(Detected change data)
• • • •

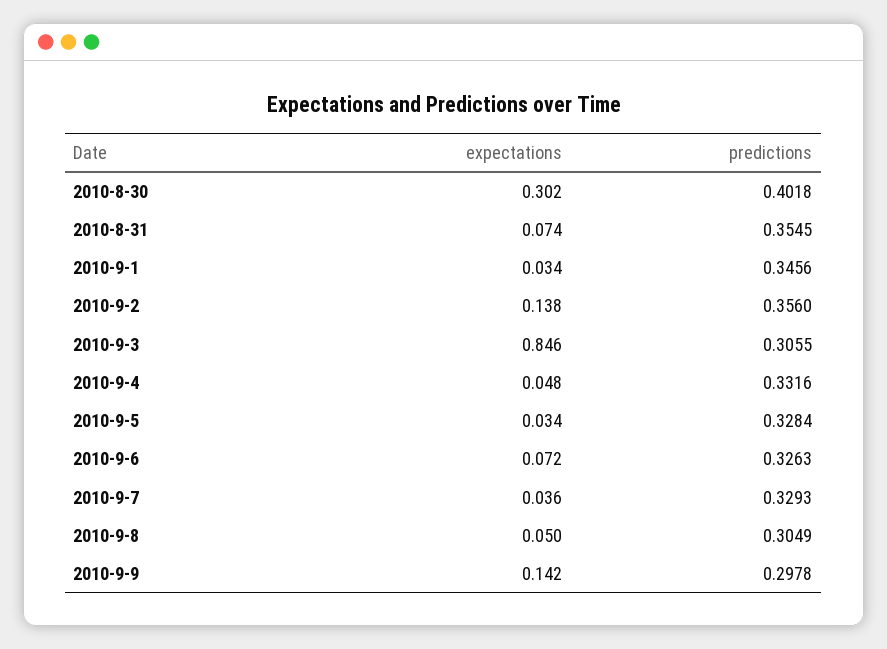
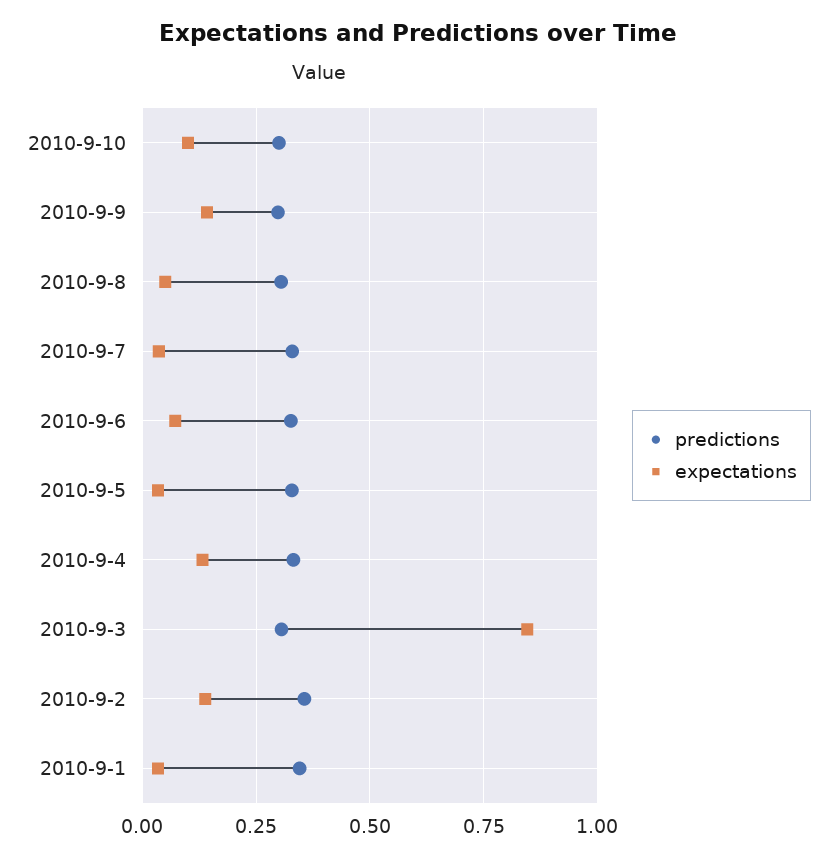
expectations, 2010-8-30: 0.302 -> none
predictions, 2010-8-30: 0.4018 -> none
expectations, 2010-8-31: 0.074 -> none
predictions, 2010-8-31: 0.3545 -> none
expectations, 2010-9-4: 0.048 -> 0.125
predictions, 2010-9-10: none -> 0.3
expectations, 2010-9-10: none -> 0.1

• • • •

Would you mind repeating the records above exactly, without the pictures?

> [Result of this task]:
expectations, 2010-8-30: 0.302 -> none
predictions, 2010-8-30: 0.4018 -> none
expectations, 2010-8-31: 0.074 -> none
predictions, 2010-8-31: 0.3545 -> none
expectations, 2010-9-4: 0.048 -> 0.125
predictions, 2010-9-10: none -> 0.3
expectations, 2010-9-10: none -> 0.1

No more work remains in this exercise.